━━ Records for this task ━━

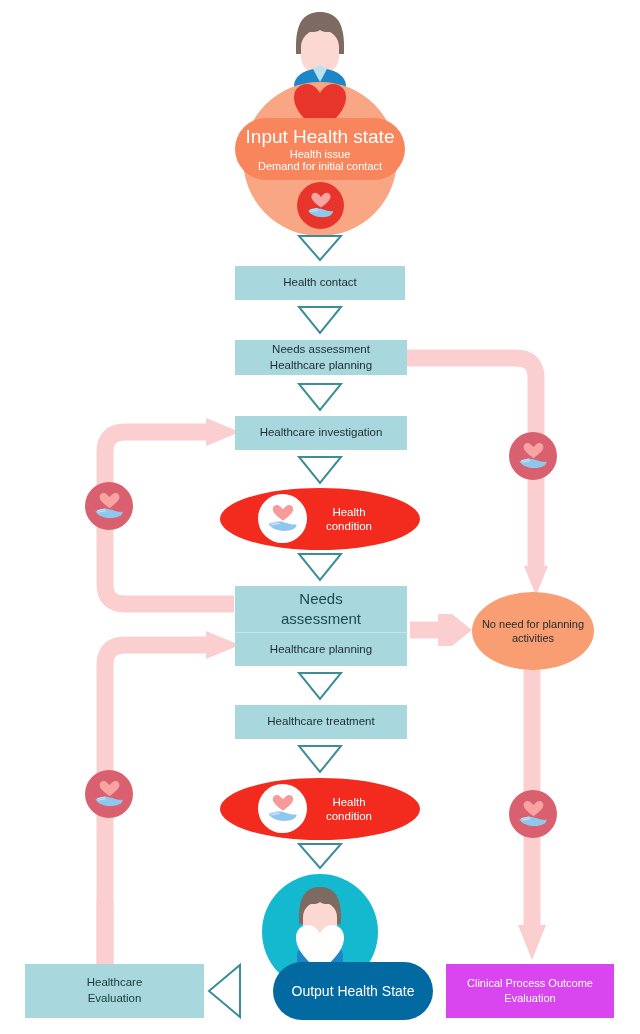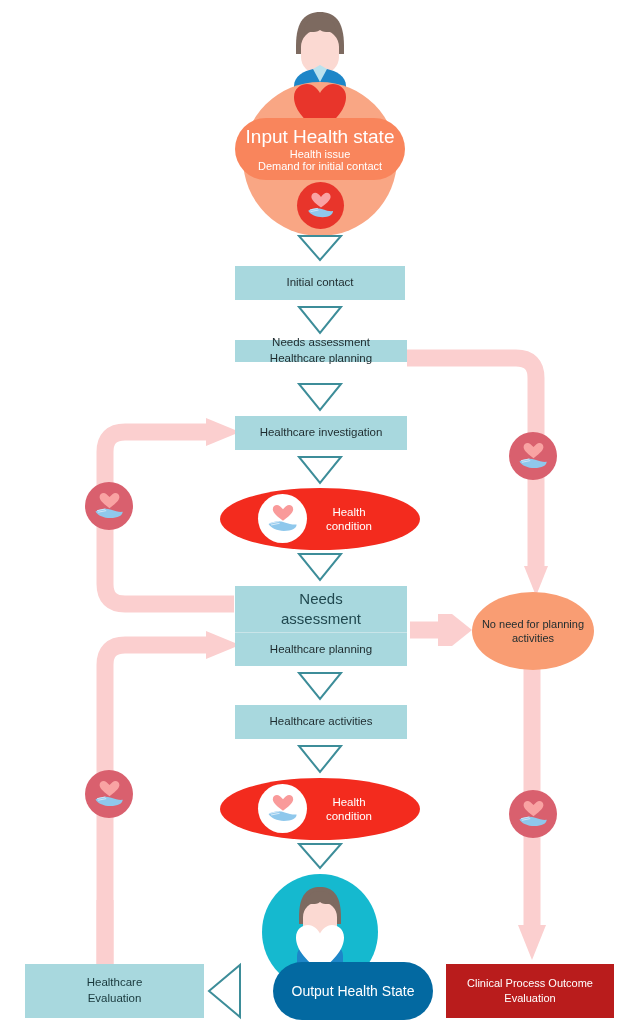--- a/index.html
+++ b/index.html
@@ -106,7 +106,7 @@
   </svg>
 
   <div class="abs pbox" style="left:235px;top:266px;width:170px;height:34px;">
-    <span>Initial contact</span>
+    <span>Health contact</span>
   </div>
 
   <svg class="abs" style="left:298px;top:305px;width:44px;height:30px;" viewBox="0 0 44 30">

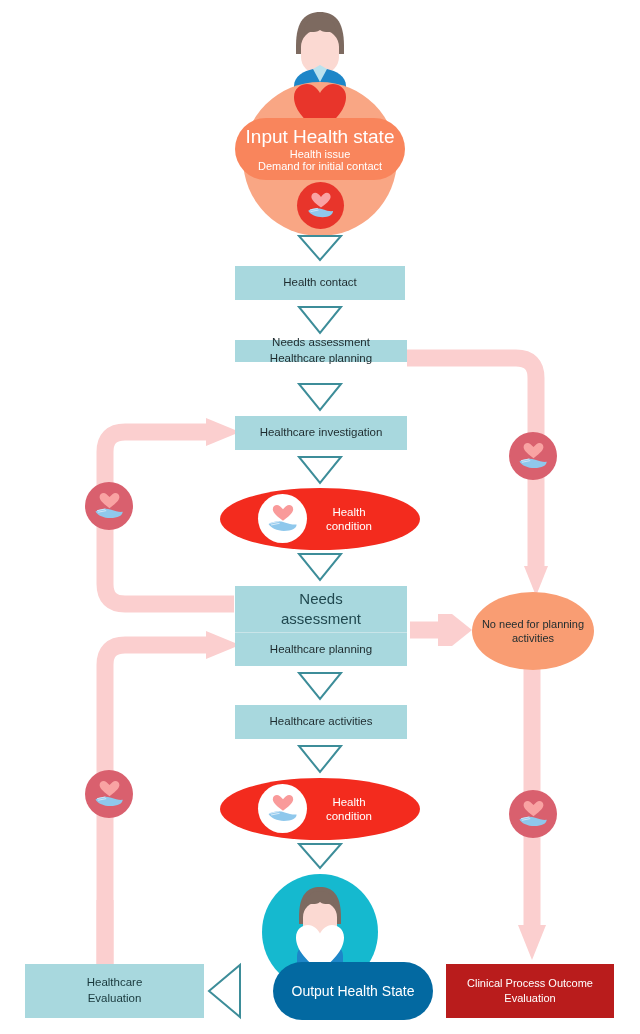--- a/index.html
+++ b/index.html
@@ -113,7 +113,7 @@
     <path d="M1,2 L43,2 L22,28 Z" fill="none" stroke="#3d8d99" stroke-width="2"></path>
   </svg>
 
-  <div class="abs pbox" style="left:235px;top:340px;width:172px;height:22px;flex-direction:column;">
+  <div class="abs pbox" style="left:235px;top:340px;width:172px;height:35px;flex-direction:column;">
     <span>Needs assessment</span>
     <span>Healthcare planning</span>
   </div>

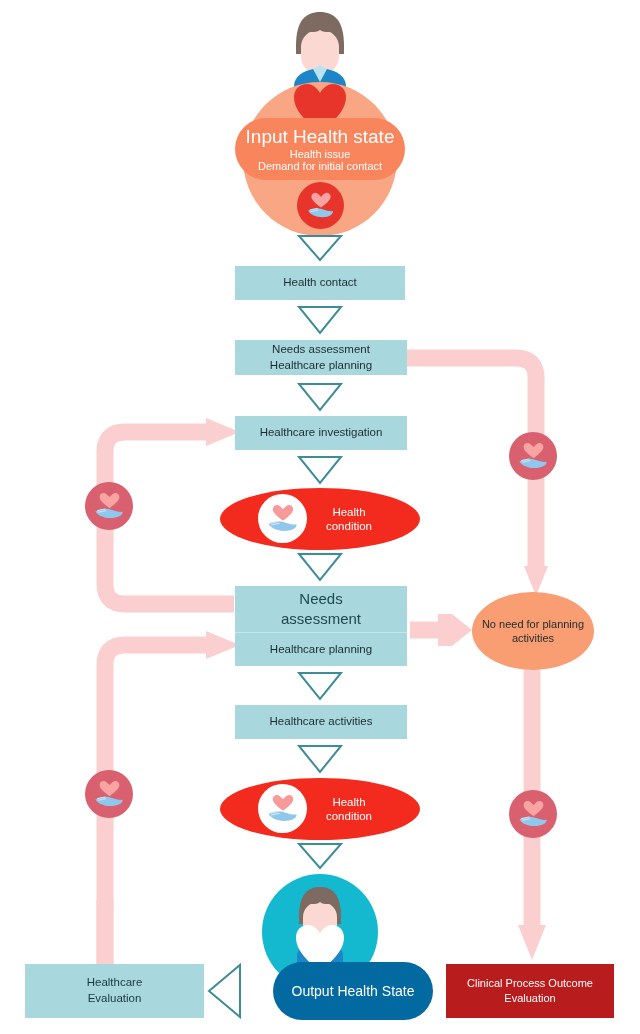--- a/index.html
+++ b/index.html
@@ -161,7 +161,7 @@
   </svg>
 
   <div class="abs pbox" style="left:235px;top:705px;width:172px;height:34px;">
-    <span>Healthcare activities</span>
+    <span>Healthcare treatment</span>
   </div>
 
   <svg class="abs" style="left:298px;top:744px;width:44px;height:30px;" viewBox="0 0 44 30">

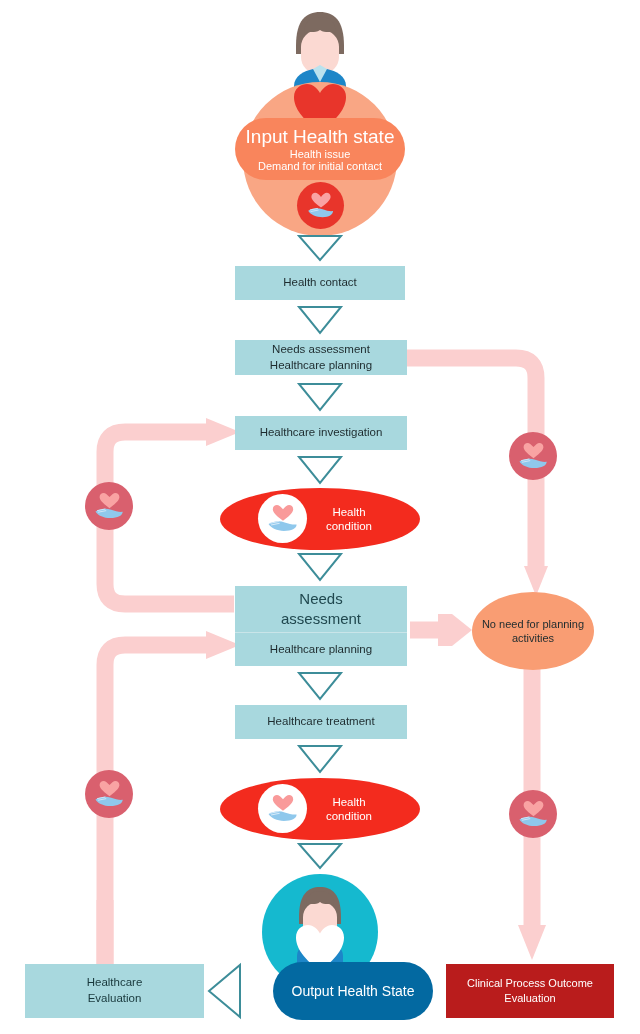--- a/index.html
+++ b/index.html
@@ -12,7 +12,7 @@
         display:flex;align-items:center;justify-content:center;text-align:center;
         box-sizing:border-box;padding:2px 4px;}
   .pbox.big{font-size:15px;color:#20484f;}
-  .pbox.teal-strong{background:#b91c1c;color:#ffffff;font-size:11px;}
+  .pbox.teal-strong{background:#d946ef;color:#ffffff;font-size:11px;}
   .pbox.lightblue{background:#a8d8de;color:#18383c;font-size:11.5px;}
   
   .ell{border-radius:50%;display:flex;align-items:center;justify-content:center;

━━━

**Directions for this task:** Output every record above verbatim, excluding images.

**Final answer:**
--- a/index.html
+++ b/index.html
@@ -106,7 +106,7 @@
   </svg>
 
   <div class="abs pbox" style="left:235px;top:266px;width:170px;height:34px;">
-    <span>Initial contact</span>
+    <span>Health contact</span>
   </div>
 
   <svg class="abs" style="left:298px;top:305px;width:44px;height:30px;" viewBox="0 0 44 30">

--- a/index.html
+++ b/index.html
@@ -113,7 +113,7 @@
     <path d="M1,2 L43,2 L22,28 Z" fill="none" stroke="#3d8d99" stroke-width="2"></path>
   </svg>
 
-  <div class="abs pbox" style="left:235px;top:340px;width:172px;height:22px;flex-direction:column;">
+  <div class="abs pbox" style="left:235px;top:340px;width:172px;height:35px;flex-direction:column;">
     <span>Needs assessment</span>
     <span>Healthcare planning</span>
   </div>

--- a/index.html
+++ b/index.html
@@ -161,7 +161,7 @@
   </svg>
 
   <div class="abs pbox" style="left:235px;top:705px;width:172px;height:34px;">
-    <span>Healthcare activities</span>
+    <span>Healthcare treatment</span>
   </div>
 
   <svg class="abs" style="left:298px;top:744px;width:44px;height:30px;" viewBox="0 0 44 30">

--- a/index.html
+++ b/index.html
@@ -12,7 +12,7 @@
         display:flex;align-items:center;justify-content:center;text-align:center;
         box-sizing:border-box;padding:2px 4px;}
   .pbox.big{font-size:15px;color:#20484f;}
-  .pbox.teal-strong{background:#b91c1c;color:#ffffff;font-size:11px;}
+  .pbox.teal-strong{background:#d946ef;color:#ffffff;font-size:11px;}
   .pbox.lightblue{background:#a8d8de;color:#18383c;font-size:11.5px;}
   
   .ell{border-radius:50%;display:flex;align-items:center;justify-content:center;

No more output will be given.